Dandakrama is among the most severe of these fortifications. It demands continuous, errorless recitation in a highly regimented acoustic sequence, often accompanied by bodily austerities. Scholars at the Sringeri Sharada Peetham, the most prestigious of India’s classical monastic seats, certified Rekhe’s performance as flawless and “completed in the shortest known span.”
Rekhe was later honoured with a ceremonial procession through Varanasi and a gold ornament from the Jagadguru Shankaracharya of Sringeri, the spectacle fused two Indias: one of uninterrupted sacred tradition, the other of televised reverence and political symbolism.

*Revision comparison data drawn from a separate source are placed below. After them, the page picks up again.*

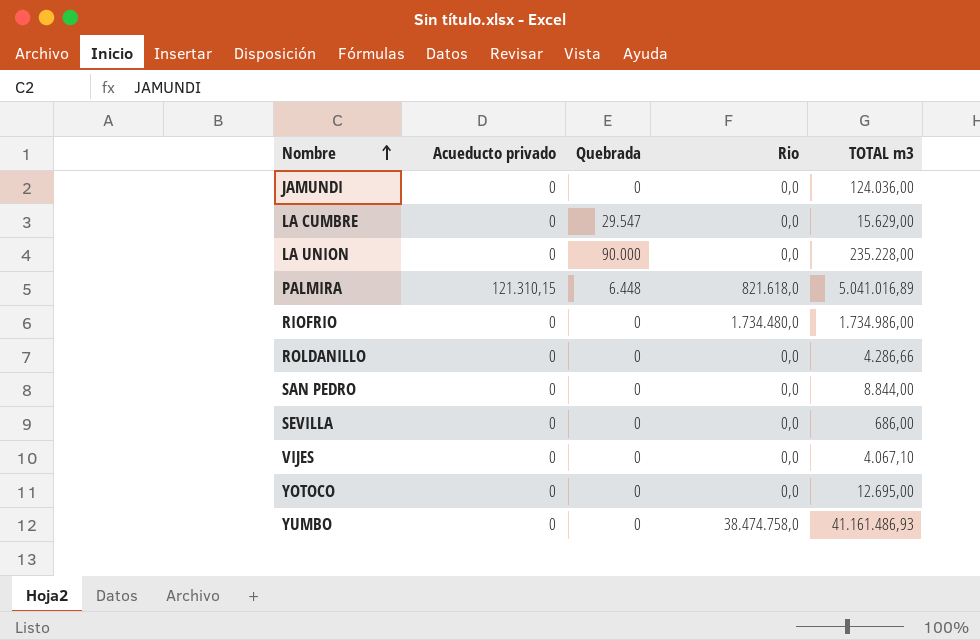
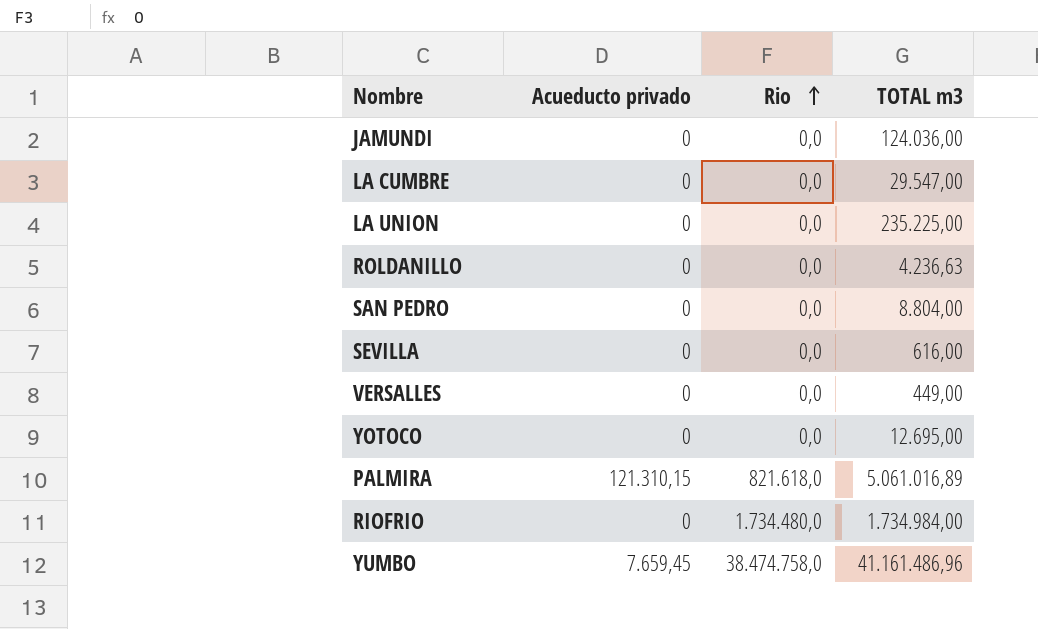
row order: Nombre ascending -> Rio ascending
column Quebrada | position: 3 -> none
row VIJES: 0 | 0 | 0,0 | 4.067,10 -> none
LA CUMBRE | TOTAL m3: 15.629,00 -> 29.547,00
LA UNION | TOTAL m3: 235.228,00 -> 235.225,00
ROLDANILLO | TOTAL m3: 4.286,66 -> 4.236,63
SAN PEDRO | TOTAL m3: 8.844,00 -> 8.804,00
SEVILLA | TOTAL m3: 686,00 -> 616,00
row VERSALLES: none -> 0 | 0,0 | 449,00
PALMIRA | TOTAL m3: 5.041.016,89 -> 5.061.016,89
RIOFRIO | TOTAL m3: 1.734.986,00 -> 1.734.984,00
YUMBO | Acueducto privado: 0 -> 7.659,45
YUMBO | TOTAL m3: 41.161.486,93 -> 41.161.486,96

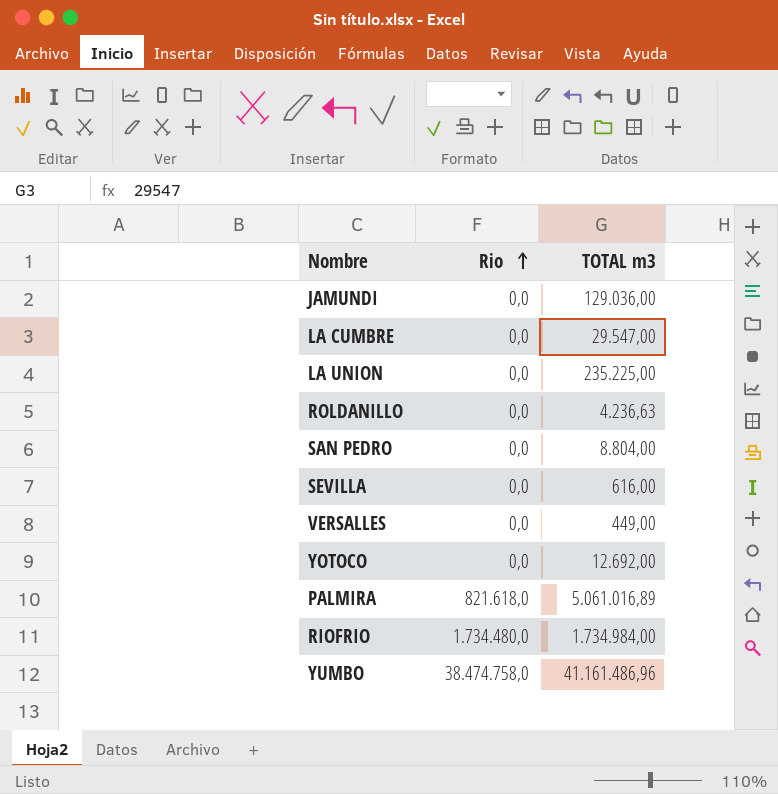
column Acueducto privado | position: 2 -> none
JAMUNDI | TOTAL m3: 124.036,00 -> 129.036,00
YOTOCO | TOTAL m3: 12.695,00 -> 12.692,00

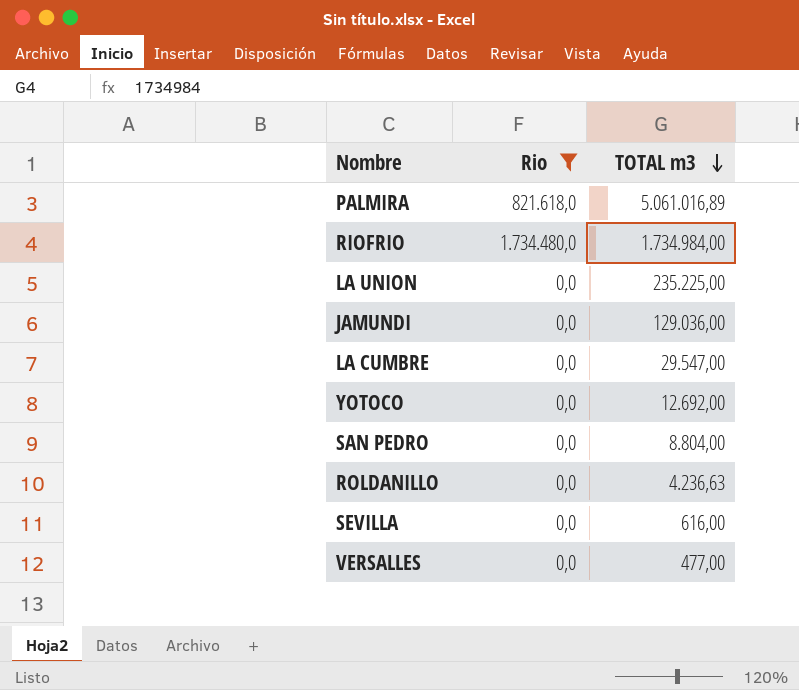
filter: none -> Rio != 38.474.758,0
row order: Rio ascending -> TOTAL m3 descending
VERSALLES | TOTAL m3: 449,00 -> 477,00

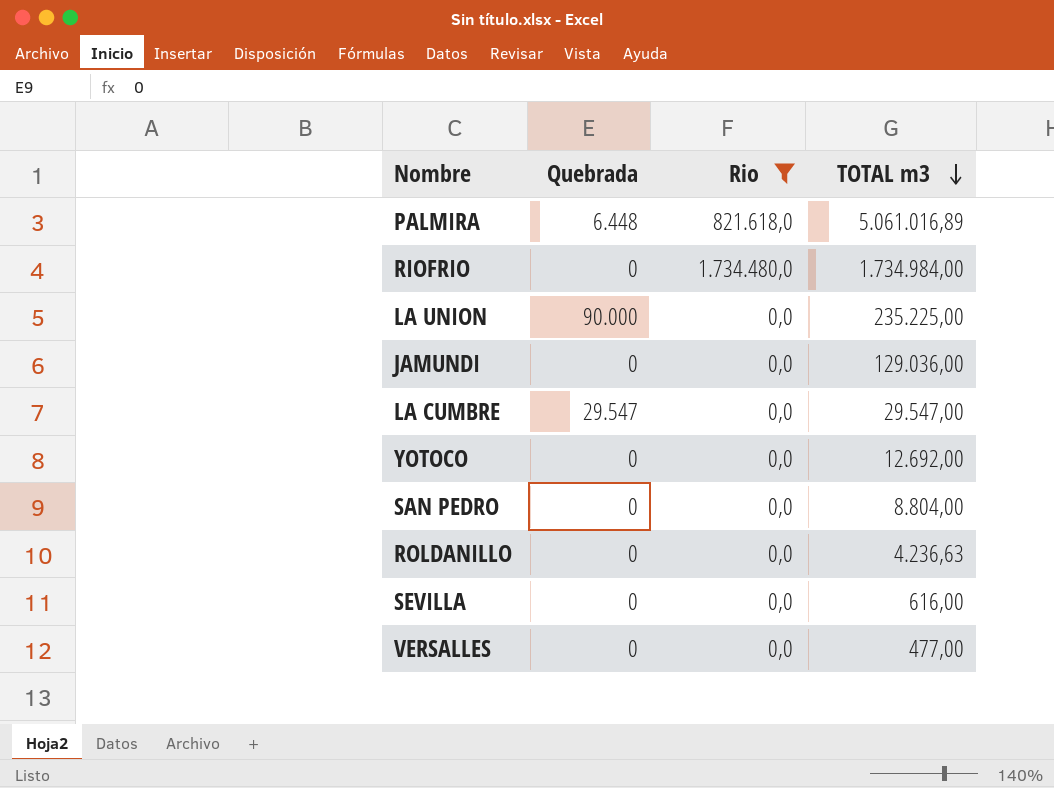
column Quebrada | position: none -> 2

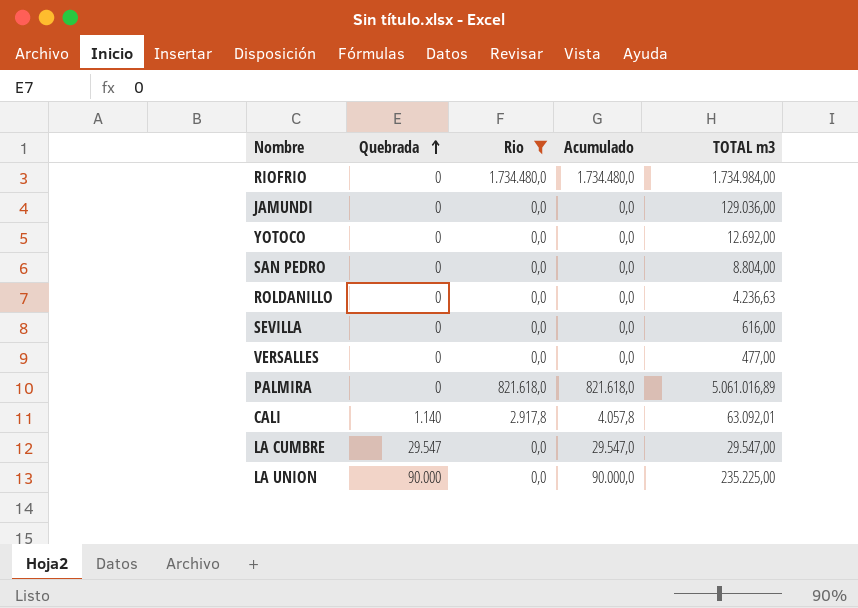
row order: TOTAL m3 descending -> Quebrada ascending
column Acumulado | formula: none -> [Quebrada] + [Rio]
PALMIRA | Quebrada: 6.448 -> 0
row CALI: none -> 1.140 | 2.917,8 | 4.057,8 | 63.092,01

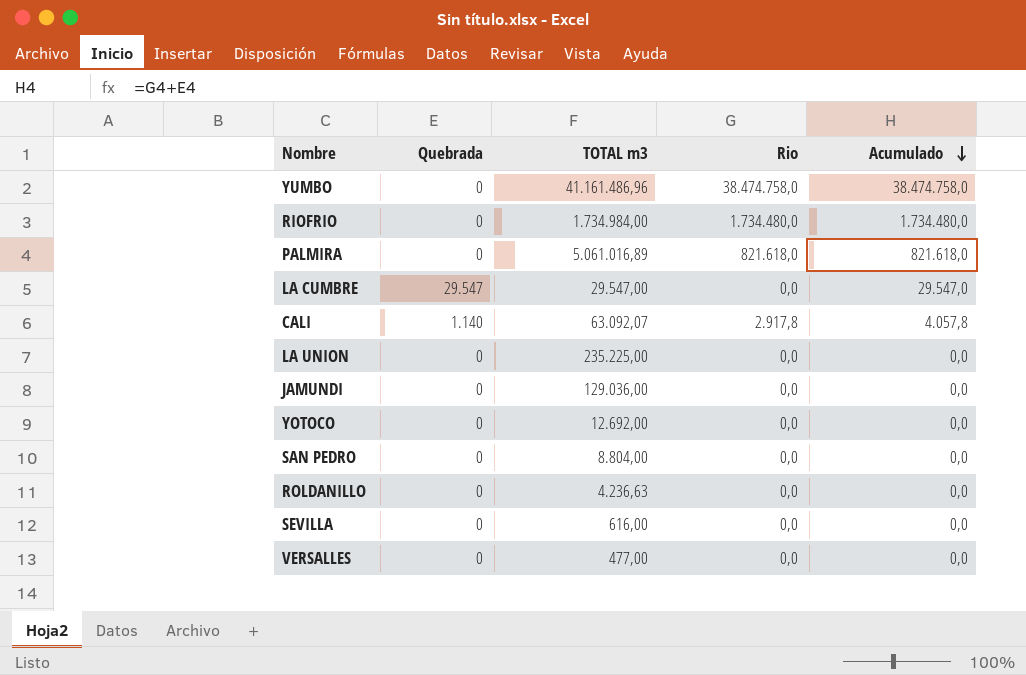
filter: Rio != 38.474.758,0 -> none
row order: Quebrada ascending -> Acumulado descending
column TOTAL m3 | position: 5 -> 3
CALI | TOTAL m3: 63.092,01 -> 63.092,07
LA UNION | Quebrada: 90.000 -> 0
LA UNION | Acumulado: 90.000,0 -> 0,0

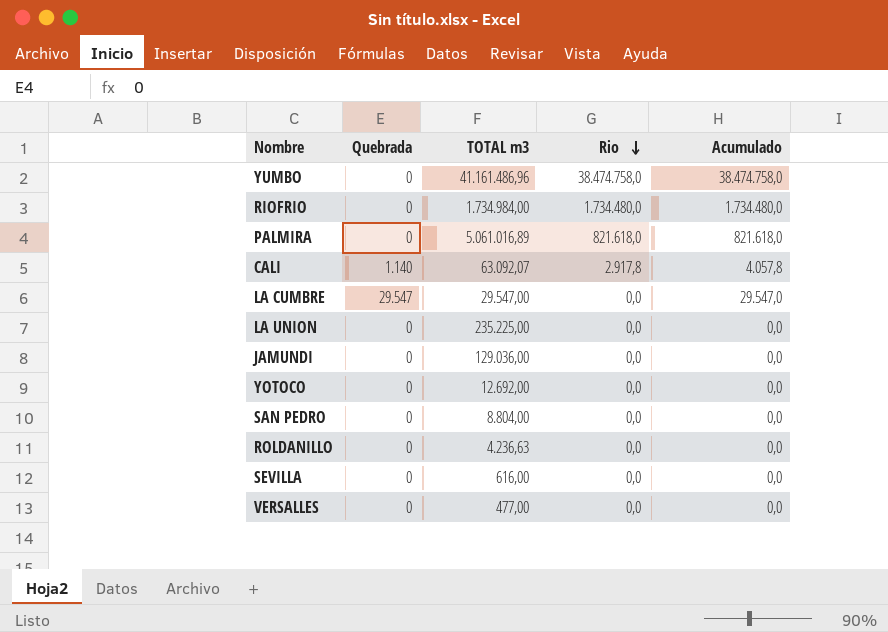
row order: Acumulado descending -> Rio descending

Born in Maharashtra’s Ahilyanagar district into a modest Brahmin household, Rekhe’s father, Mahesh Chandrakant Rekhe, is both a respected scholar and his first guru. The boy began reciting mantras at the age of five. By nineteen, he had memorised the entire Shukla Yajurveda in its Madhyandina recension which, on its terms, is a feat rare enough.
Rekhe’s life more closely resembles that of a medieval gurukul student than a contemporary Indian teenager. He avoids mobile phones and social media. His days are structured around recitation, ritual precision and austere routine. Teachers describe his temperament as unusually focused, and his absorption near-total.
Rekhe’s Dandakrama Parayanam was conducted at the Vallabharam Shaligram Sangveda Vidyalaya near Ramghat, but it unfolded under national gaze. Over 500 Vedic students, musicians and devotees joined the celebratory procession that followed. He was presented with a golden bracelet worth Rs. 5 lakh and an honorarium of Rs. 1,11,116 in a modern ritual of valuation layered upon an ancient act of renunciation.
To admirers, Rekhe’s stupendous achievement is proof that India’s oral civilisation remains intact. When asked about the purpose of his undertaking, Rekhe’s said it was “for Sanatan Dharma…that the world may be blessed, Sanatan Dharma may progress, and our nation Bharat may become Vishwaguru.”
India often boasts of being an ancient civilisation, but antiquity survives only through repeated acts of renewal. The Vedas, unlike monuments, cannot be conserved by the modern state. They must be inhabited by human memory, breath and errorless endurance. Each generation, in effect, must rebuild them.
Dandakrama Parayanam is among the steepest of these rebuildings. The fact that a teenager could perform it in the age of algorithmic distraction unsettles standard assumptions about modernity’s erasures. It suggests that the old grammar of discipline still finds apprentices.
Two hundred years after it last echoed in public memory, the Dandakrama has once more passed through human breath in Kashi. Civilisations rarely announce their survival so audibly. But Devvrat Rekhe did that and much more.